Swan was a brand of soap introduced by the Lever Brothers Company in the United States in 1941 to compete with Ivory.

==Description==
Swan, like Ivory, was a floating soap. Still, Lever had developed and patented a new manufacturing method that streamlined the process and resulted in a finer product, more like milled soap.

Swan Soap is no longer marketed.

==Advertising==
Lever Brothers used the Swan brand name to sponsor several radio programs, notably The George Burns and Gracie Allen Show (1941–1945), Joanie's Tea Room (1945–1947), The Bob Hope Show (1948–1950), and My Friend Irma (1947–1951).

Swan was advertised as a hand soap used in the kitchen or the bathroom to bathe the baby. A typical advertisement boasted that it was "the white floating soap that's purer than the finest castiles".

Swan's print ads were colorful works of art that often featured children, babies, soapsuds, and, of course, a swan. Some people displayed the Swan soap ad prints on their walls at home.
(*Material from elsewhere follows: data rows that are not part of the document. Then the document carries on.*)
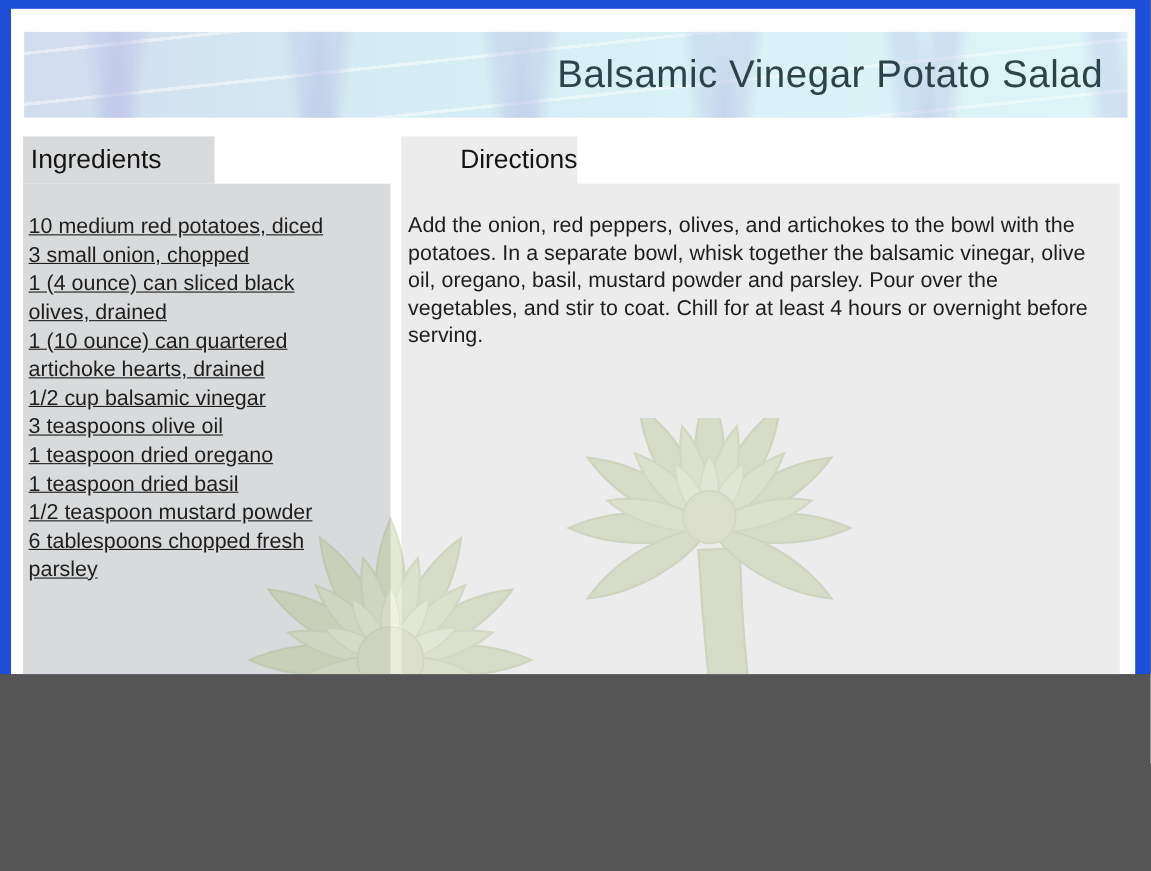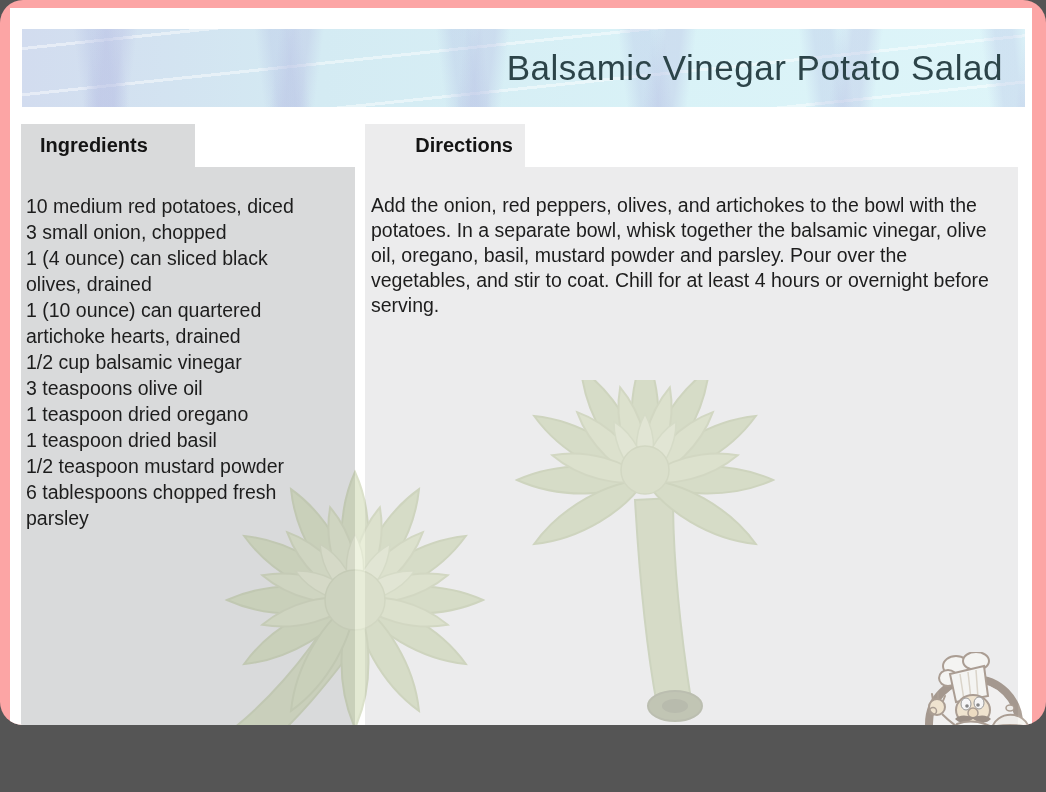--- a/index.html
+++ b/index.html
@@ -5,11 +5,10 @@
   html,body{margin:0;padding:0;background:#555;}
   .page{
     position:relative;
-    width:1046px;height:725px;
-    background:#fca5a5;
+    width:1046px;height:613px;
+    background:#1d4ed8;
     font-family:"Liberation Sans","DejaVu Sans",sans-serif;
     overflow:hidden;
-    border-radius:23px;
   }
   .inner{
     position:absolute;left:10px;top:8px;width:1022px;height:770px;

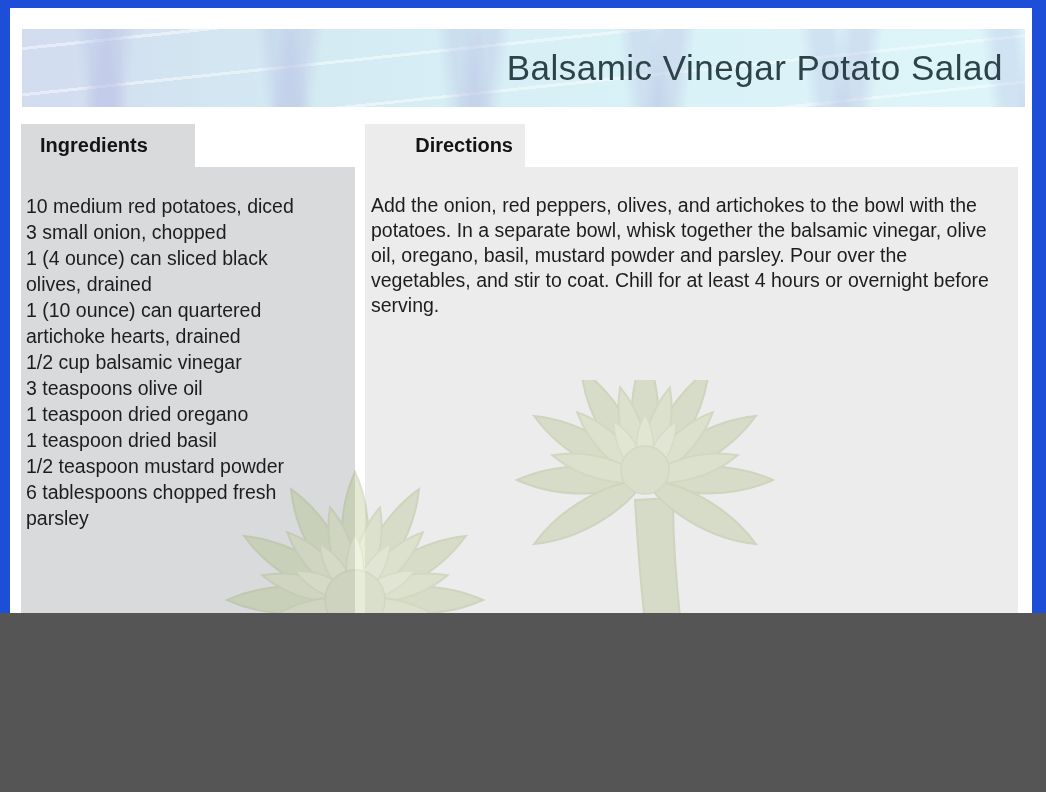--- a/index.html
+++ b/index.html
@@ -40,7 +40,7 @@
     display:flex;align-items:center;
   }
   .heading-box h2{
-    margin:12px;padding-left:7px;font-size:20px;font-weight:700;color:#141414;
+    margin:0;padding-left:7px;font-size:24px;font-weight:400;color:#141414;
     white-space:nowrap;
   }
   .ing-head{left:11px;width:174px;background:#d9dadb;}

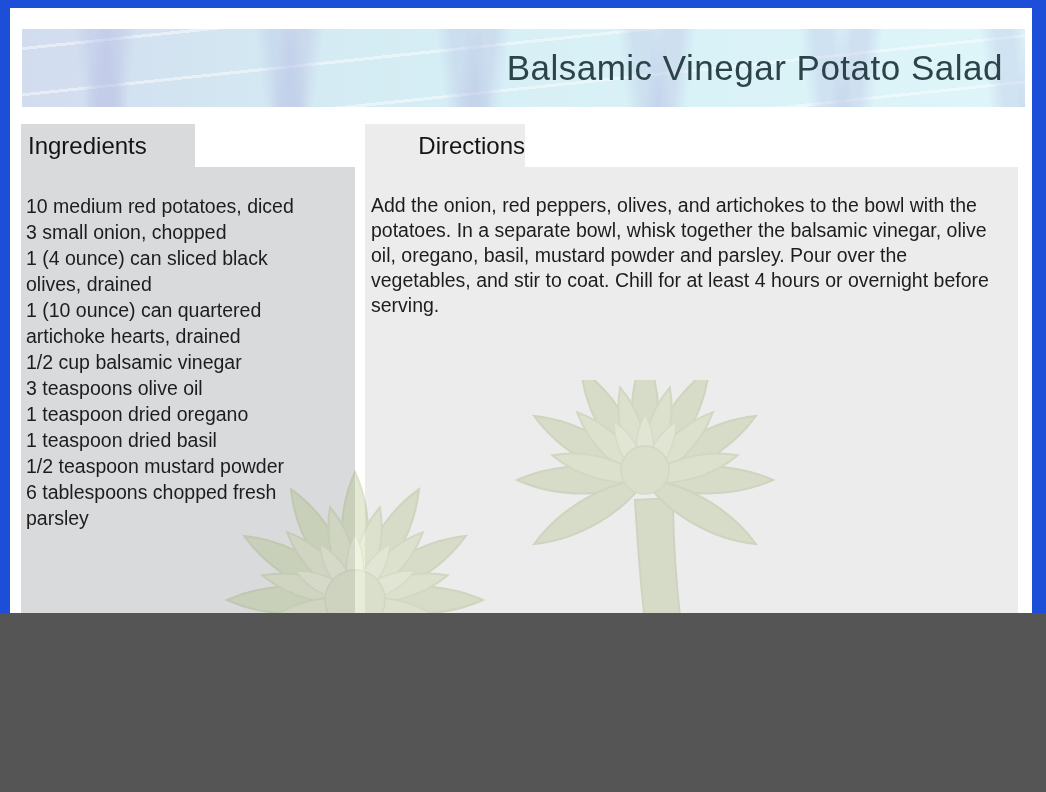--- a/index.html
+++ b/index.html
@@ -54,7 +54,7 @@
     list-style:none;margin:0;padding:26px 0 0 5px;width:287px;
     font-size:19.5px;line-height:26px;color:#1d1d1d;
   }
-  .ing-body li{margin:0;padding:0;}
+  .ing-body li{margin:0;padding:0;text-decoration:underline;}
   .dir-body .paras{
     padding:26px 0 0 6px;width:630px;
     font-size:19.5px;line-height:25px;color:#1d1d1d;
The company made the art prints available to the public as promotional items.

==Lawsuits==
Lever and Procter & Gamble became embroiled in litigation over the process, and Lever sued Procter & Gamble for patent infringement after the format of Ivory changed; the appellate court found that the patent had been infringed and Procter & Gamble were required to pay $5.675 million to Lever.
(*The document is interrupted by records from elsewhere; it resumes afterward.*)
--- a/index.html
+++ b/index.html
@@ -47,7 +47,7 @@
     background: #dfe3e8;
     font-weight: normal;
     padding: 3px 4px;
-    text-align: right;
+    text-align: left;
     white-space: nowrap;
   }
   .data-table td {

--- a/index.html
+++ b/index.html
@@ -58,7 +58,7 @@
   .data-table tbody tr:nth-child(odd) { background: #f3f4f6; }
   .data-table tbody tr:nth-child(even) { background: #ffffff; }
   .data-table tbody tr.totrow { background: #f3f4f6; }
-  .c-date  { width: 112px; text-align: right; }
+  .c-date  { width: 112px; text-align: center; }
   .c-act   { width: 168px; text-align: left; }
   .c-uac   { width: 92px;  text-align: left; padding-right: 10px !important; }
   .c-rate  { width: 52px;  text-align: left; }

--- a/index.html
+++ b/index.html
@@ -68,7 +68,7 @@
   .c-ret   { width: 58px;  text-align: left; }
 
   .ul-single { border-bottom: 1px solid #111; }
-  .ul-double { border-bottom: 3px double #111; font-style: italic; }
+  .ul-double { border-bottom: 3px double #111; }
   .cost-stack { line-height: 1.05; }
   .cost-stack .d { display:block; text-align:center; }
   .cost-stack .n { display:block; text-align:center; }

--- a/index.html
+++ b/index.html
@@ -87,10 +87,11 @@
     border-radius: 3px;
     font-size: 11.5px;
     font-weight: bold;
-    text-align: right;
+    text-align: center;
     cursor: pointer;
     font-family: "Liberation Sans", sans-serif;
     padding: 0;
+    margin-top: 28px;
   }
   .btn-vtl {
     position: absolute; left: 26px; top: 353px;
In 1972, Gladys Young sued the manufacturer of Swan liquid dishwashing detergent, Lever Brothers, and the manufacturer's insurer for damages because of skin irritation allegedly caused by her use of the product between 1968 and 1970. She testified that a week or two after she started using Swan, the detergent dried out her fingers, and they began to itch around the nails. When her nails began to recede within two or three months, Mrs. Young reflected upon the cause and theorized that the change to Swan could have been responsible for the condition. The district court dismissed her suit after a trial on the merits on September 26, 1973. However, publicity from the trial hurt sales, and Swan Detergent was discontinued by 1974.